GOTG Vol. 3 Review: A Fitting End
Guardians of the Galaxy Vol. 3 is a strong ending to the trilogy. It brings us back into this colorful world for a story filled with some of the funniest scenes in the Marvel Cinematic Universe, as well as the most gut-wrenching. The humor primarily works well in the movie due to how it organically fits into the situations the characters are in. It feels natural, and every character gets their time in the limelight. The biggest surprise is Nebula (Karen Gillan) getting to have a few humorous moments, especially after her very dramatic introduction into the MCU. Cosmo the Spacedog has a supporting role in this movie after previously making cameos in the first two. The decision to cast Oscar-nominated actor Maria Bakalova in the role was perfect. It’s not the voice or accent you would expect to come out of this Labrador, but it is hilarious.
But all of our Guardians are the key to making this movie work. Chris Pratt is excellent again as Peter Quill/Star-Lord, and he knows the character like the back of his hand. Zoe Saldaña is back as Gamora, the alternate version from Avengers: Endgame who does not remember her experiences with Peter. There is some drama between them, but the movie doesn’t always push their relationship far enough. They have some excellent moments, but Gamora primarily serves the story rather than herself and her personal journey. Dave Bautista’s last outing as Drax is hilarious, as is Pom Klementieff as Mantis.
Iwuji portrays the High Evolutionary, the strongest villain in the trilogy. His performance is breathtaking, as his loud, booming voice makes him a threat every time he enters a room. The High Evolutionary’s lack of remorse and cruel actions prevent him from being a sympathetic villain. Rather, he is a person who plays God, setting a clear goal without caring how many die in the process. Every character, including Kraglin (Sean Gunn) and Adam Warlock, gets their shining moments in the movie. However, Cooper gives his best performance in the MCU as Rocket, taking a role that began in 2014 as a hilarious loudmouthed sidekick to a tragic role filled with pathos.

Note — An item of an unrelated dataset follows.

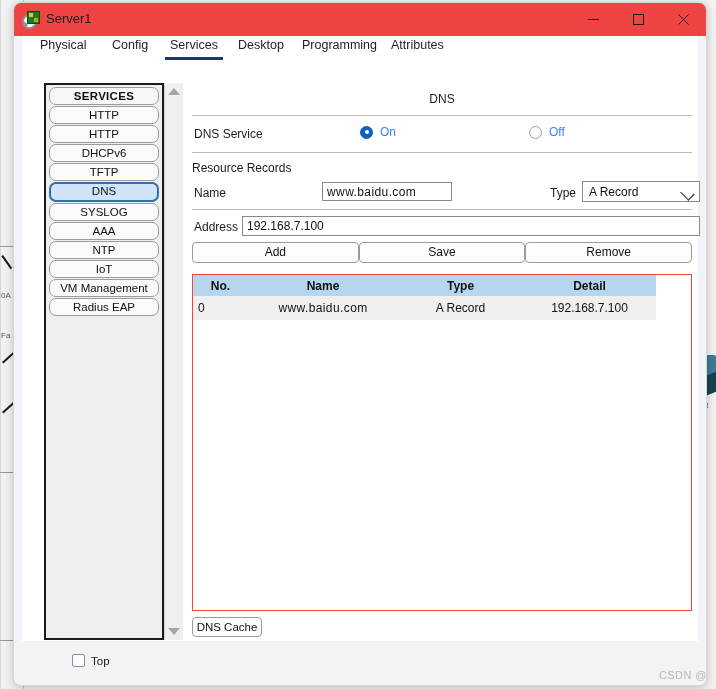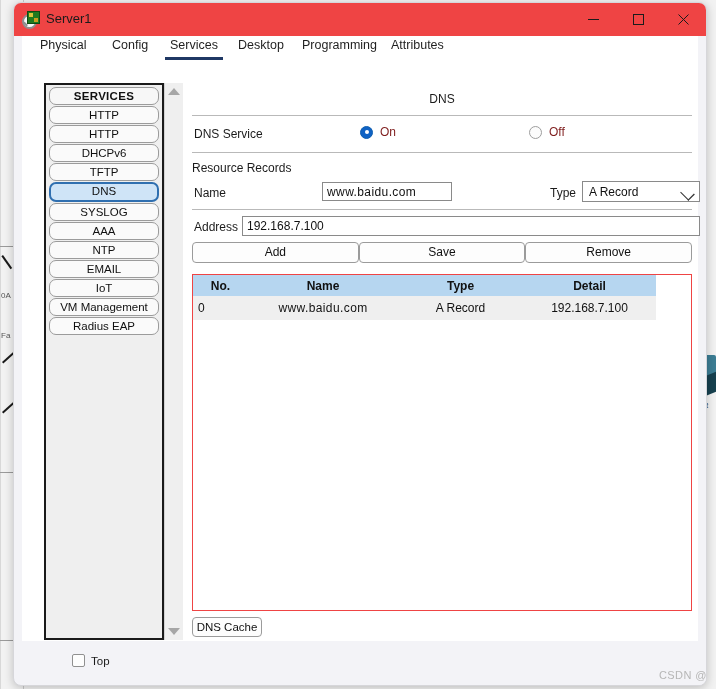"On" .radio .rlbl { color: #7f1d1d -> #3b82f6 }
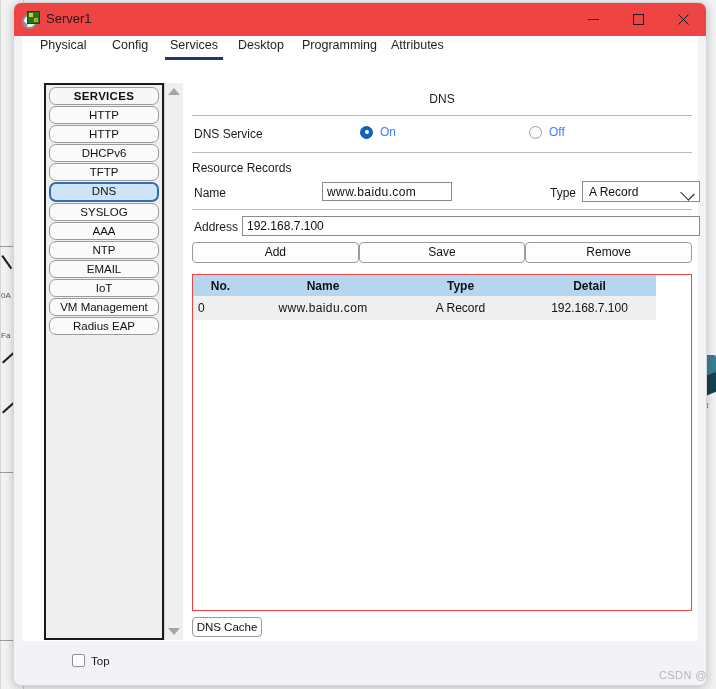"EMAIL" div.svc { html: <div>EMAIL</div> -> none }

Although the pacing doesn’t always work, and it’s a little inconsistent throughout, Guardians of the Galaxy Vol. 3 sticks the landing. It’s dark, emotional, and funny, and the final act offers an astounding amount of spectacle. There is a hallway fight scene filmed entirely in one take that may be one of the best action scenes in the MCU, as it gives every Guardian time to shine and allows this send-off to feel meaningful. The movie delivers everything you would expect from a Guardians movie. Unlike its Marvel predecessor Ant-Man and the Wasp: Quantumania, a film that felt like it was directed by a committee to set up more projects, this movie only wants to conclude the stories of this beloved family. It has that MCU magic back and is proof that all is right when you’ve got yourself a Gunn.
As ComingSoon’s review policy explains, a score of 8 equals to “Great.” While there are a few minor issues, this score means that the art succeeds at its goal and leaves a memorable impact.
Disclosure: ComingSoon attended a press screening for our Guardians of the Galaxy Vol. 3 reviews.